Злые языки в городе поговаривали, хотя и с трудом в это верилось, будто бы этот исключительно приятный в общении, воспитаннейший человек, устраивает дома дикие скандалы и ведет себя там совершенно свинским образом. Обострение отношений в семье достигло такой степени, что Иван Сергеевич с женой практически не спал, не разговаривал и вообще ее презирал и частенько на нее орал, брызгая слюной и заламывая руки: "Дура! Что ты можешь понимать! Я тебя терплю только из-за детей!.." Жена была младше его на шесть лет.

Когда они познакомились, ему уже исполнилось двадцать пять, а ей – только-только девятнадцать. Тогда это была пухленькая очаровательная блондиночка, румяная, очень здоровая на вид, с великолепными сплошными зубами. Жила она с родителями в том самом областном центре

Н., где Иван Сергеевич учился в пединституте. К тому времени он уже заканчивал второй курс и откровенно бедствовал, даже чуть ли не голодал. Жил в общежитии, днем учился, а вечерами подрабатывал, где придется. С будущей женой познакомился совершенно случайно на какой-то вечеринке, потанцевал с ней, пошел проводить, увидел, что она простушка, и ему пришла мысль устроить так, чтобы у нее дома иногда питаться пусть и в качестве жениха. Своим деликатнейшим отношением и далеко не самым плохим внешним видом он сознательно ее влюбил в себя и стал частенько заходить в гости. Матери девушки он сразу понравился, а отец почему-то сразу принял его за человека очень хитрого и не без задней мысли, но оба они были не прочь отдать за него свое чадо. У Ивана Сергеевича появился стыд не оправдать этих надежд, но он все-таки надеялся со временем резко отвалить, однако остановиться никак не мог и все приходил и приходил обедать да пить чай, в больших количествах 6oрщи да наваристые бульоны и постоянно стреляя у хозяина дома покурить. Однако жениховство его начало неприлично затягиваться. А его уже приглашали на семейные торжества и не раз предлагали остаться ночевать, но он никогда и ни под каким видом не оставался, подсознательно ощущая в этом какую-то страшную угрозу себе и своей блестящей будущности. Однако однажды был приглашен к ней на день рождения: отмечалось ее двадцатилетие.

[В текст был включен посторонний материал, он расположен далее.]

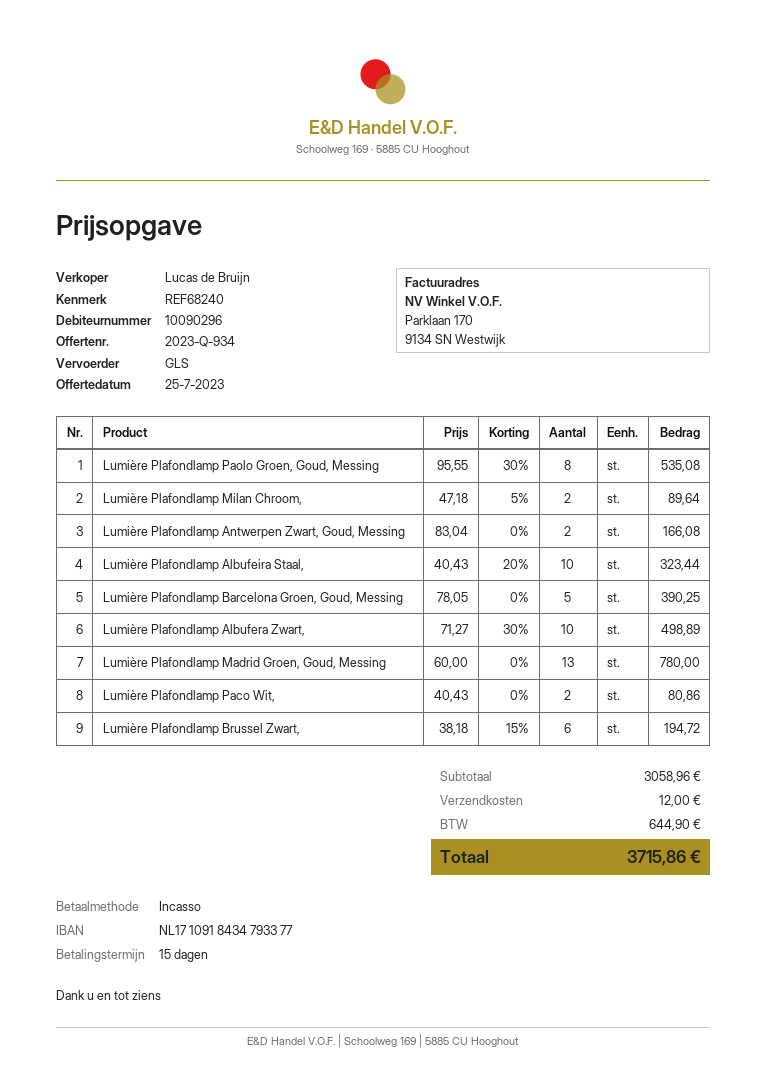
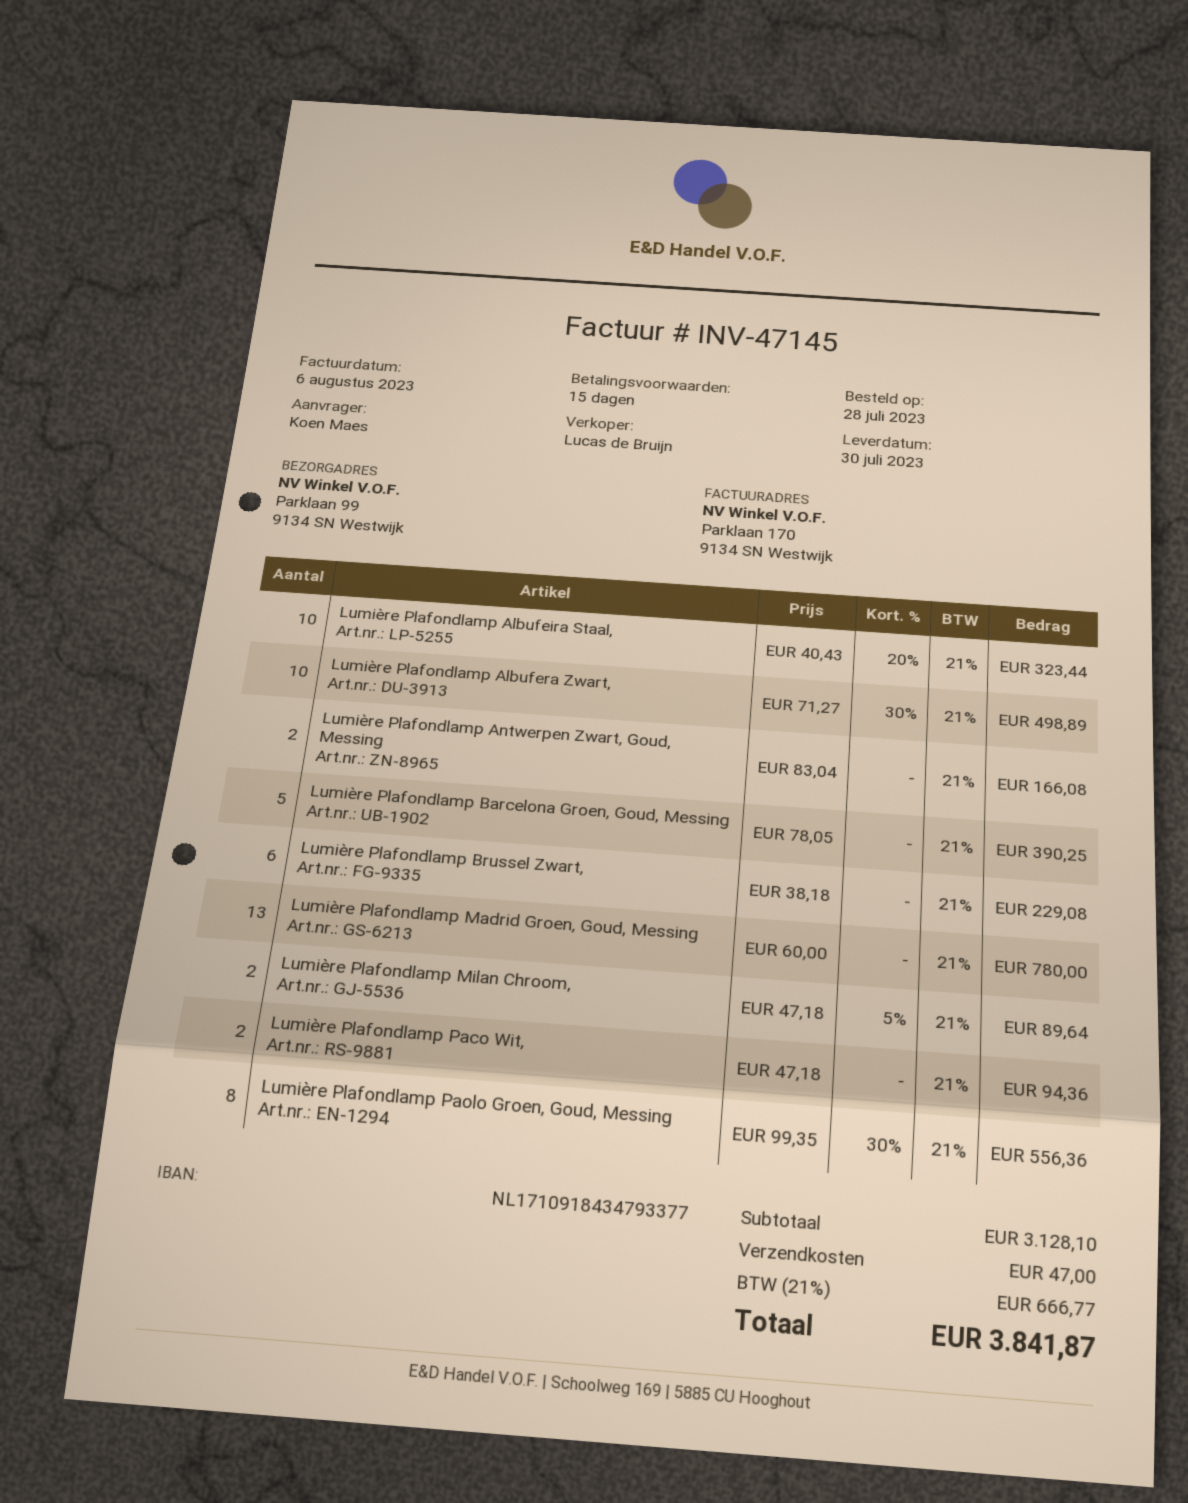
Lumière Plafondlamp Paolo Groen, Goud, Messing: 8 x 95.55 - 30% = 535.08 -> 8 x 99.35 - 30% = 556.36
Lumière Plafondlamp Paco Wit,: 2 x 40.43 = 80.86 -> 2 x 47.18 = 94.36
Lumière Plafondlamp Brussel Zwart,: 6 x 38.18 - 15% = 194.72 -> 6 x 38.18 = 229.08
subtotal: 3058.96 -> 3128.10
shipping: 12.00 -> 47.00
tax: 644.90 -> 666.77
total: 3715.86 -> 3841.87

Весь вечер он сидел рядом с ней, она была влюблена, щебетала вокруг него. И вдруг в середине того вечера он ощутил ужас неизбежности женитьбы, дальнейшего существования в этом мирке перин, пуховых подушек, дальних родственников и незнакомых старух. И от этой самой обреченности он, в конце концов, прилично напился, причем отец невесты постоянно подливал, окончательно осоловел и не был отпущен домой. Постелили ему на полу в какой-то комнате, он даже не помнил, как оказался там, но вдруг проснулся совершенно трезвый и, облившись холодным потом от страха, услышал, как скрипнула дверь. Затем приподнялось одеяло, обдав бок прохладой, и невеста легла рядом, часто дыша. Он сделал вид, что только проснулся и ничего не понимает, с минуту погрустил, о чем мечталось, и – как с закрытыми глазами бросаются в омут – схватил ее и прижал к себе…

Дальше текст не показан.